Avant de recommander cette mesure, l’Agence a recueilli l’avis des professionnels. « Nous avons demandé aux équipes ce qu’il en était réellement des incompatibilités ABO donneur-receveur. Nous avons eu des remontées qui, même si elles ne sont pas validées scientifiquement, sont intéressantes. Globalement, il ressort qu’environ un donneur sur deux, qui se présente spontanément, doit être écarté car il présente une incompatibilité. Pour nombre de professionnels, il serait judicieux de ne pas disqualifier d’emblée ces donneurs, mais de poursuivre le processus engagé en permettant ce don dans le cadre d’un don croisé. Il faut vraiment insister sur le fait que le don croisé s’inscrit dans la continuité de la pratique du don direct à partir d’un donneur vivant », indique Mme Prada-Bordenave.
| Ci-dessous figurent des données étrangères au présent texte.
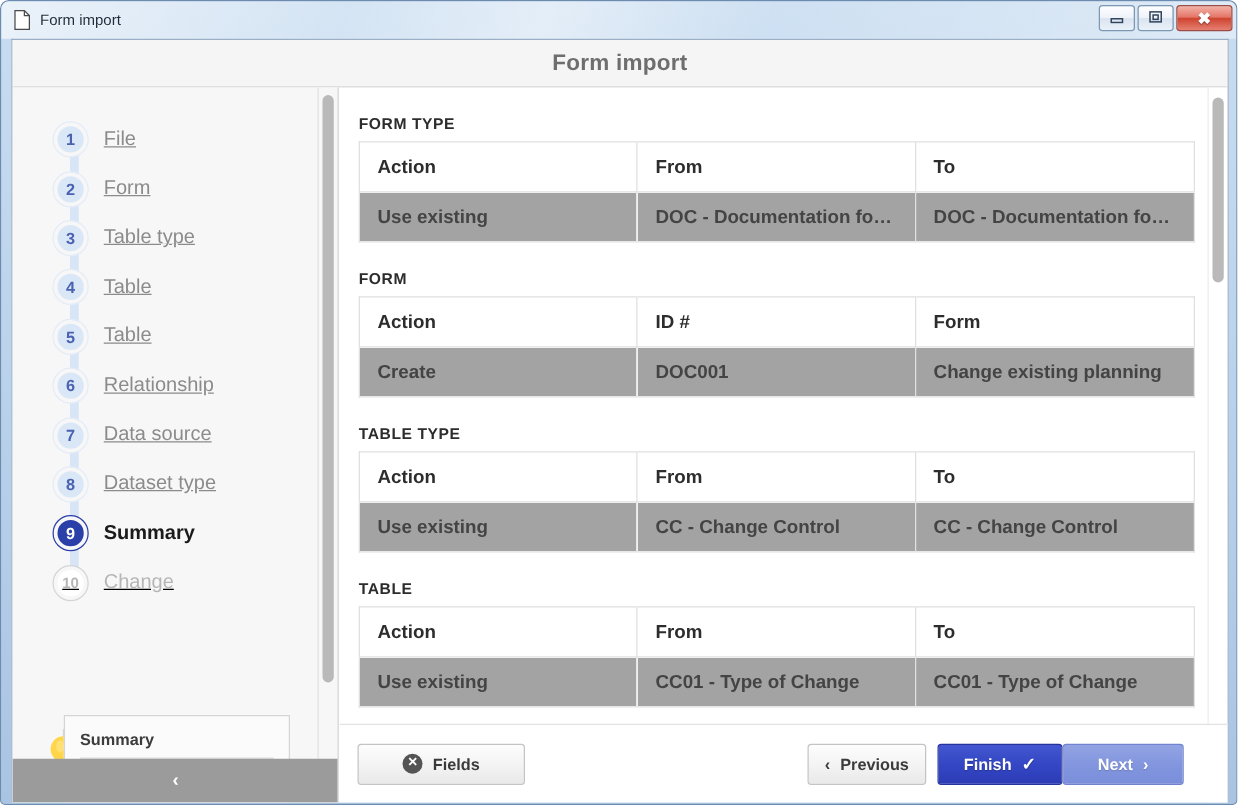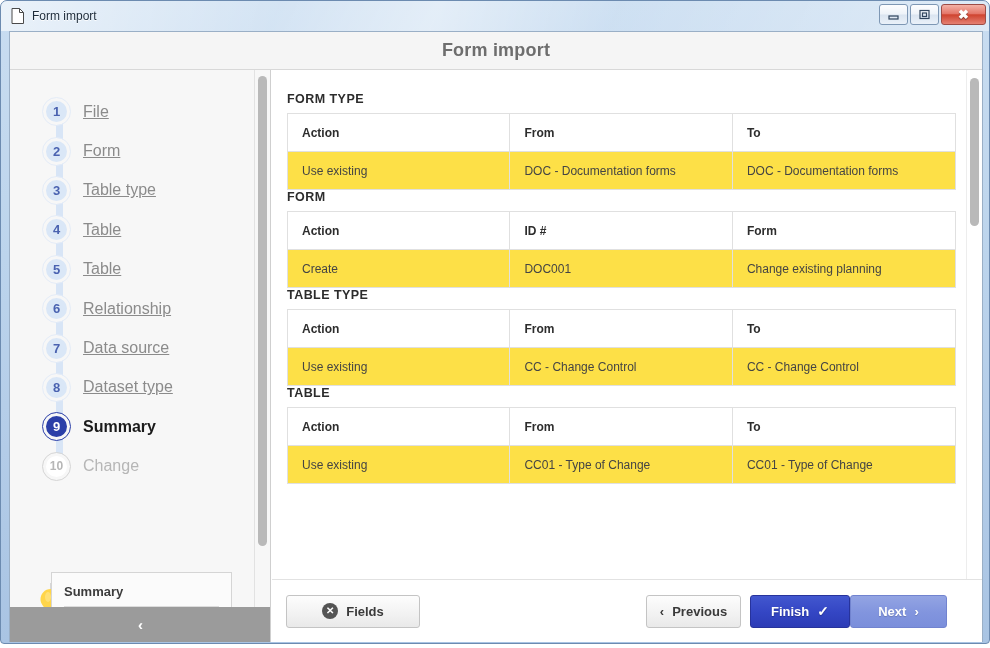"FORM TYPE" .sec { margin-bottom: none -> 22px }
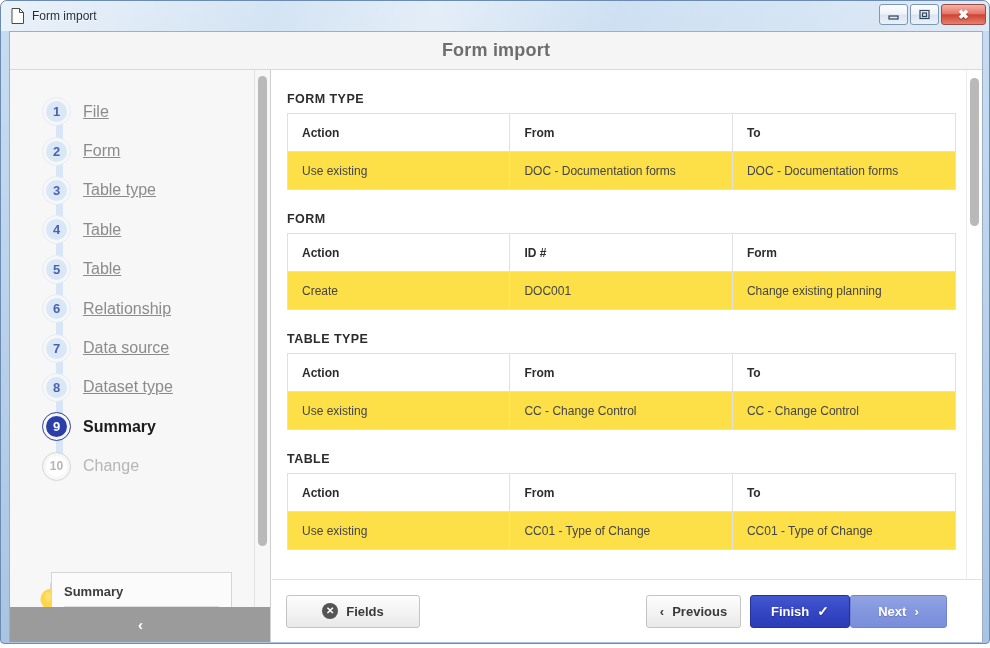"Action" table.summary th, table.summary td { font-size: 12px -> 15px }
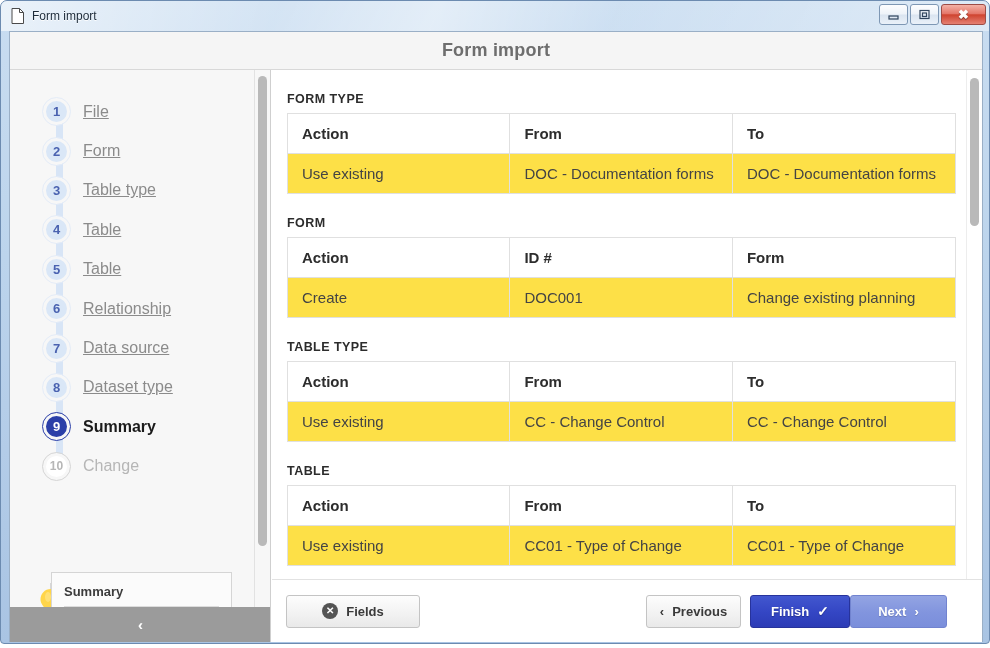"Use existing" table.summary tbody td { background: #fde047 -> #a3a3a3; font-weight: normal -> bold }
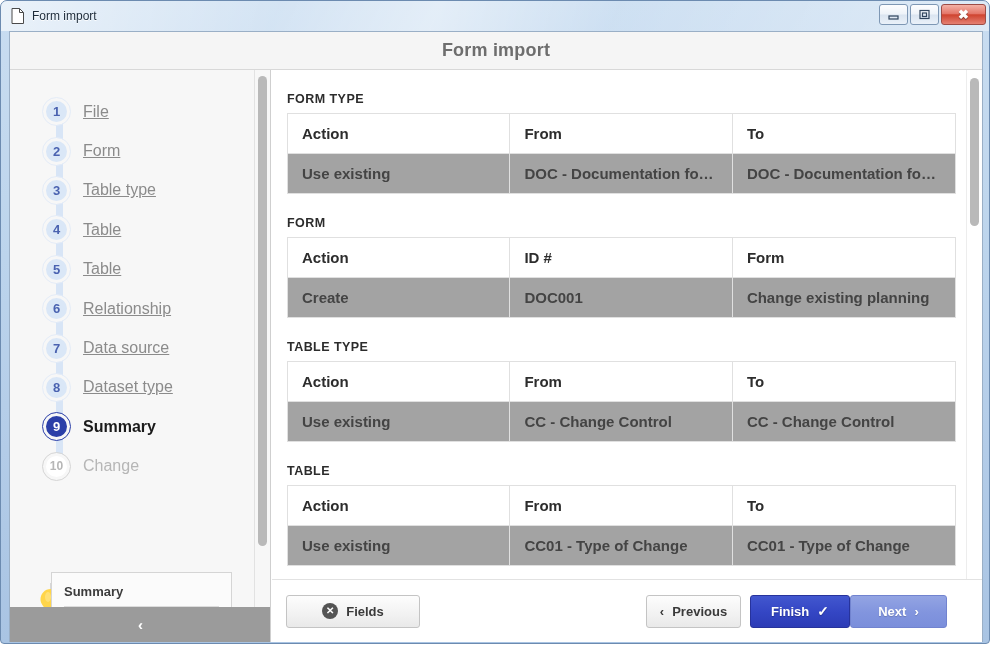"10" .step.disabled { text-decoration: none -> underline }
La directrice générale de l’Agence de la biomédecine reste prudente sur le nombre de greffes qui, chaque année, pourraient être effectuées à partir d’un don croisé. « Nous avons essayé de faire des projections, mais cela reste encore assez flou car il s’agit de personnes que nous ne connaissons pas, indique-t-elle. On peut quand même dire que, dans la première phase, l’objectif serait de gagner vingt à cinquante greffes par an. Ensuite, au bout d’une phase d’installation de deux à trois ans, on pourrait envisager un rythme de croisière d’une centaine de greffes annuelles ».
Un des obstacles au développement de ces dons croisés pourrait être la lourdeur du fonctionnement hospitalier. « C’est en effet assez contraignant en termes de logistique. Il faut quatre blocs en même temps avec suffisamment d’équipes de chirurgiens et d’anesthésistes. Il faut aussi tenir compte du fait que ce sont les praticiens les plus expérimentés qui doivent faire ces interventions sur les donneurs vivants qui, il faut le rappeler, sont des personnes qui ne sont pas malades », indique Emmanuelle Prada-Bordenave.
Une pratique développée dans plusieurs pays européens.
Autorisée aux États-Unis, en Corée du sud, aux Pays-Bas ou au Japon, cette pratique des dons croisés s’est aussi développée dans plusieurs pays européens. En Allemagne, plusieurs dons croisés ont déjà été réalisés sur la base d’autorisations individuelles. « À l’issue d’un débat sur la légalité de cette pratique dans le cadre de loi en vigueur, la plus haute autorité de justice a statué qu’un tel don croisé était possible s’il existait une communauté affective entre les quatre intéressés », indique une étude d’impact de l’Assemblée nationale. L’Espagne s’est aussi engagée dans la pratique du don issu de donneur vivant et dans cette pratique du don croisé. Il n’a pas été nécessaire de réviser la loi espagnole, celle-ci n’interdisant pas le don croisé. En Italie, un registre national des dons croisés a été mis en place en novembre 2006. « Les participants sont sélectionnés sur la base de critères généraux. Une commission nationale vérifie que les conditions sont remplies et associent les couples bénéficiaires de l’échange d’après un algorithme qui tient notamment compte de l’âge », souligne le rapport de l’Assemblée. Le don croisé a aussi été autorisé au Royaume-Uni en 2004 par le « Human Tissue Act ».
D’après un entretien avec Emmanuelle Prada-Bordenave, directrice générale de l’Agence de la biomédecine.